Host: Nice. Have you tried tokens or have taken a look at tokens at all?
Liz: We haven't really used them yet because our engineers weren't sure they could use them. So not yet.
Host: It can be useful, not only for your engineers but for yourselves, because you can associate colors or a specific motion or sizing to a token, and then whenever you make a change, that applies everywhere, a little bit like Figma color styles or variables. So maybe useful maybe.
Liz: We should probably look into that for when we're converting animations to dark mode, for sure.
Host: What impact has using Lottie or using LottieFiles has had on key performance indicators?
Liz: It's been really exciting to see the impact that even small animations can have on product experiences. Like even a very small animated icon can drive enough attention to an element that significantly impacts performance metrics. So we have a lot of product managers getting really excited about using animation more in product, just because
Host: We're getting the metrics back improved?
Liz: Ya, They're getting fantastic results.Yeah, but we've also used animation for more custom celebration experiences, like if you're ordering an electric vehicle, or if you're getting matched with a woman driver. Melody did this great animation for the women driver matching. But yeah, it just really drives engagement and makes the products a little bit more emotional, and when people are connecting their values to the product and we're celebrating those things. the results have been incredible.
Host: If you were to describe Lottie Files to someone who hasn't tried it before, who hasn't heard of it, what's the one thing you'd want them to know?

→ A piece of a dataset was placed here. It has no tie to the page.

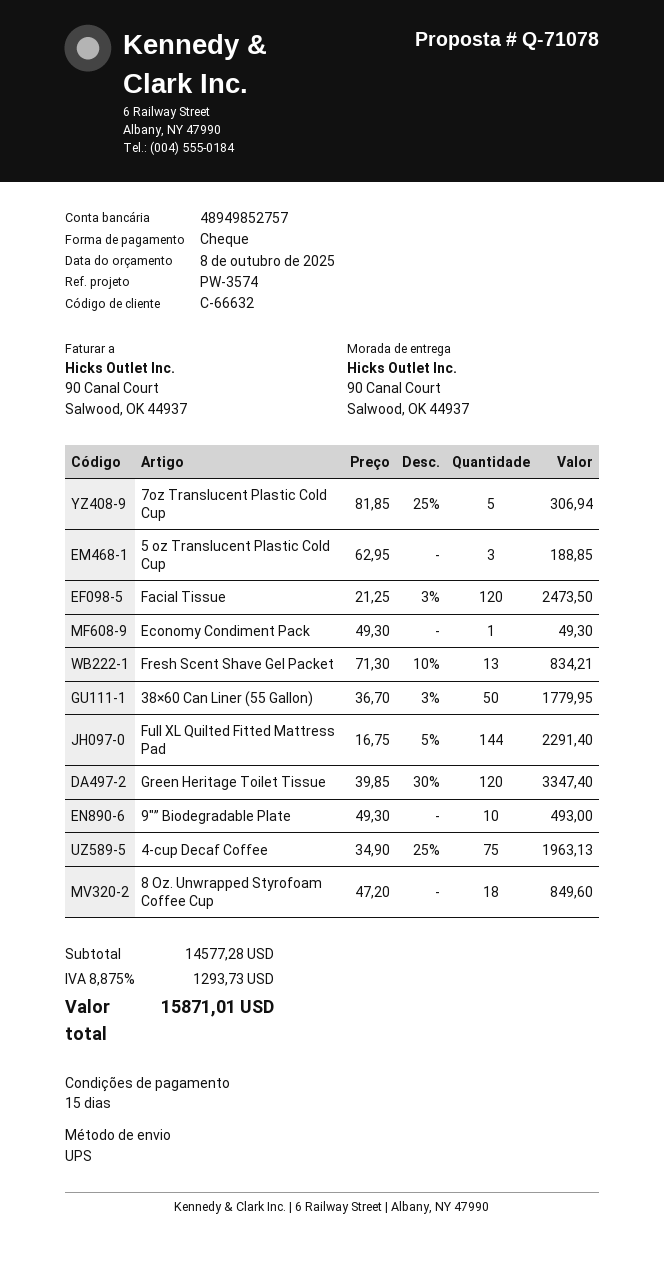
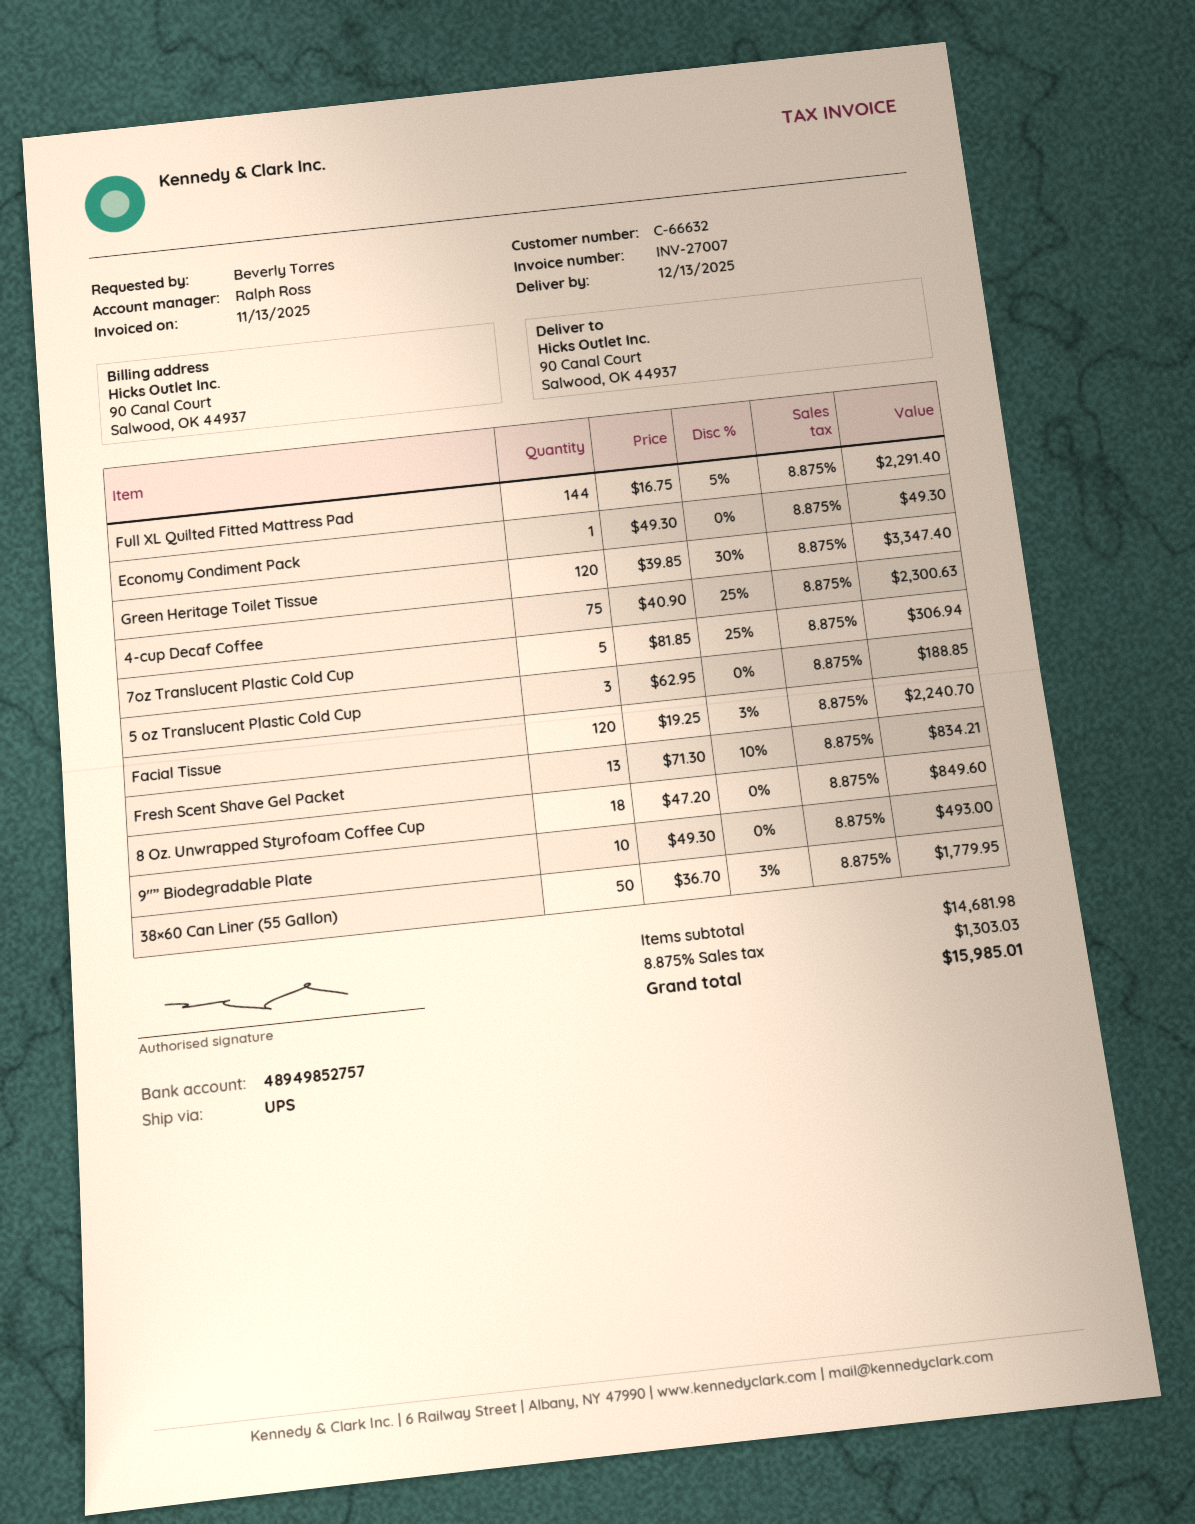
Facial Tissue: 120 x 21.25 - 3% = 2473.50 -> 120 x 19.25 - 3% = 2240.70
4-cup Decaf Coffee: 75 x 34.90 - 25% = 1963.13 -> 75 x 40.90 - 25% = 2300.63
subtotal: 14577.28 -> 14681.98
tax: 8.875% = 1293.73 -> 8.875% = 1303.03
total: 15871.01 -> 15985.01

Liz: I would say that they're small and powerful vector-based animation files that can now contain interactive state logic. So that's super exciting.
Melody: I would say Lottie for me is like a translator for motion. So it’s like a bridge communicating with motion designers and developers, and it just turns animation into tiny little code that they could implement right away.

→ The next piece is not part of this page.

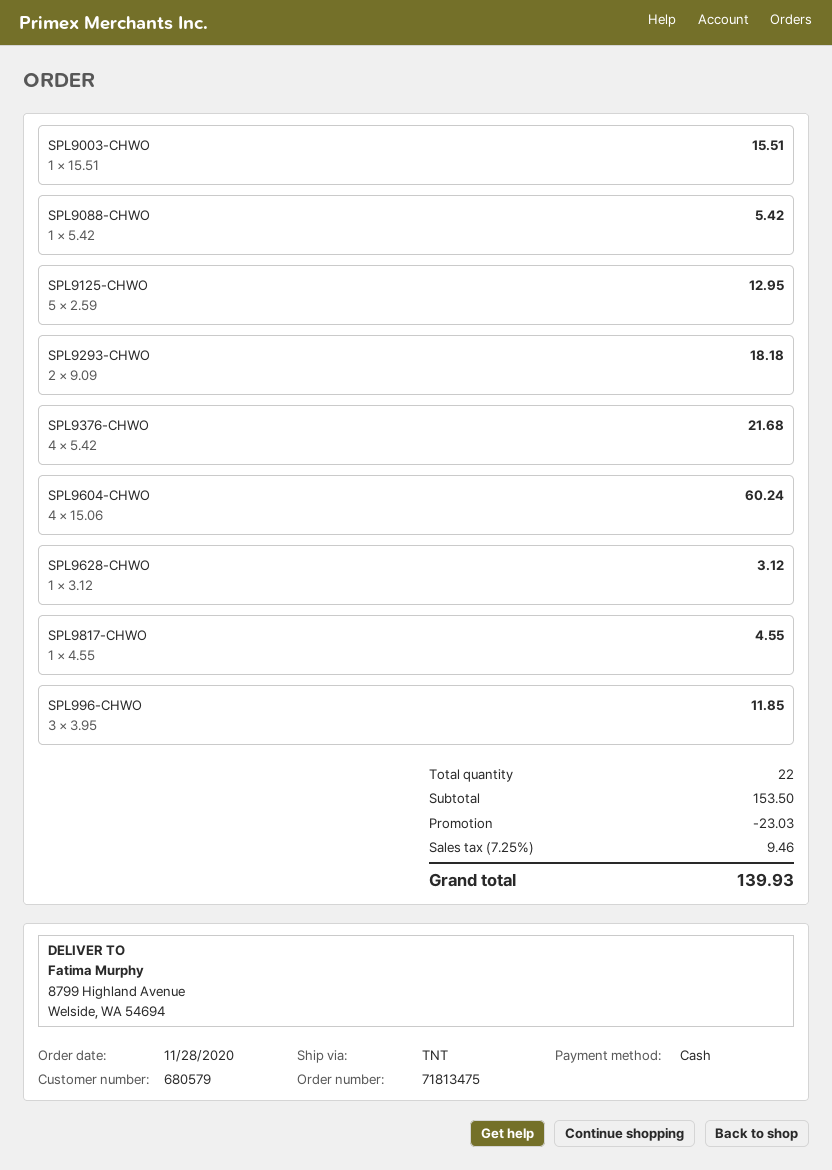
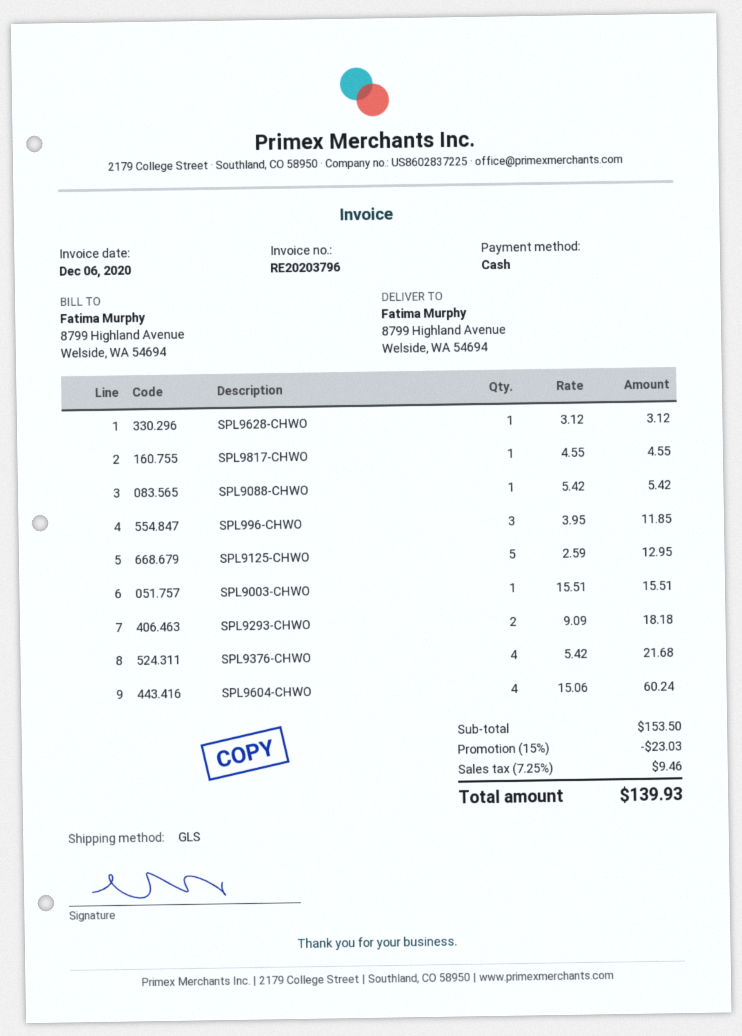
shipping method: TNT -> GLS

Host: What is the coolest animation you've made? The one you're most proud of, the one you think "oh, this is awesome"?
Melody: With Lottie and for Uber. I also wanted to mention the women driver custom animation. I feel like that's a pretty cool project I worked on. So basically, we wanted to celebrate and empower women drivers, and when a female or woman user matches with a woman driver, it triggers this custom flower animation just to celebrate and empower — and I think it's pretty rewarding because you see how animation is delightful, and it boosts interest and improves the overall user experience. I feel like it's a pretty cool win, I think.
Host: Nice.
Liz: I'm ridiculously proud of some of the smaller icon animations I've done, I think the rocket ship is my favorite one. But I think the project that we used Lottie for, that I've used Lottie for, was when we were introducing autonomous vehicles to our platform. We did a series of more elaborate takeover animations over certain dialogues and things like that, and it was an exciting product launch, something different and cool that got people really excited about the product.
Liz: Thanks so much, really good to know.

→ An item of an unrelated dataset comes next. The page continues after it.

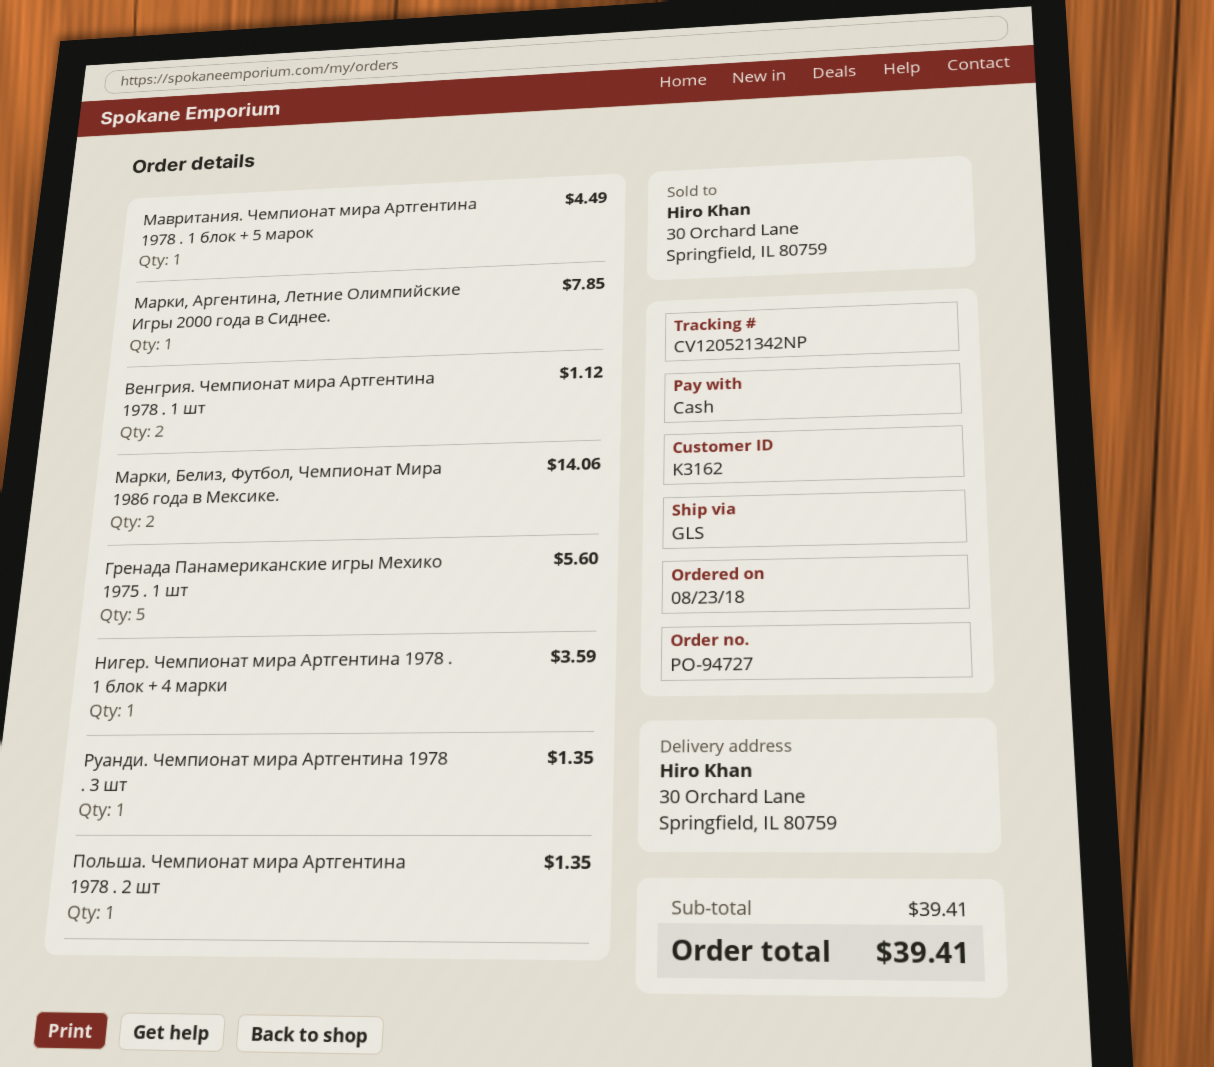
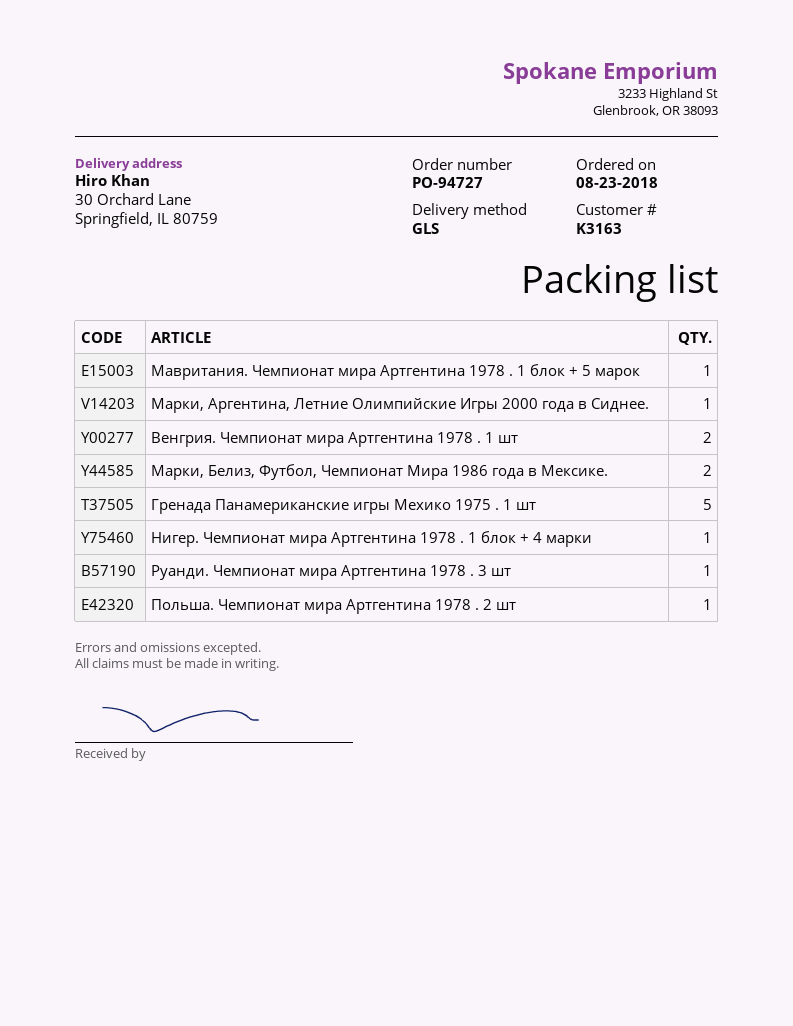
customer number: K3162 -> K3163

Host: So if there's been a pain point or something you want to you know have, ask away.
Melody: We have been using blur a lot. I know you can sort of cheat it with Lottie, but it would be amazing if we could just apply it directly, because I mainly use After Effects, and that would be awesome, to just apply the standard blur.
Host: This might be a file format thing.Iif you're still using JSON as your main file format instead of .lottie, you might run into more compatibility issues. My understanding is the latest file format (.lottie) supports blur and layer blending all-in. at least. And it's also cross-compatible across the board, iOS, Android, web, everywhere. So if you, but consider moving to .lottie because it's going to enable so much more.